## Task details
Would you please transcribe, exactly as written, the lines of the entries below starting at the one that holds "padding: 3px 7px" and ending at the one that holds "html: <div>三重客運客服電話：0800-090607</div> ->", both included?

## Supplied material
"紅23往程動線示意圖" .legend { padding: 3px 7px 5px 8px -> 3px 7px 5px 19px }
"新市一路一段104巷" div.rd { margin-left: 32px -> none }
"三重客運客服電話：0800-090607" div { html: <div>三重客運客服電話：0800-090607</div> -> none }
--
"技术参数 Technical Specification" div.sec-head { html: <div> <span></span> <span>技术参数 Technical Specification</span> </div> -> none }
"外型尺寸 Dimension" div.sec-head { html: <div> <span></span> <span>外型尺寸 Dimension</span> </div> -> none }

## Problem solution
"紅23往程動線示意圖" .legend { padding: 3px 7px 5px 8px -> 3px 7px 5px 19px }
"新市一路一段104巷" div.rd { margin-left: 32px -> none }
"三重客運客服電話：0800-090607" div { html: <div>三重客運客服電話：0800-090607</div> -> none }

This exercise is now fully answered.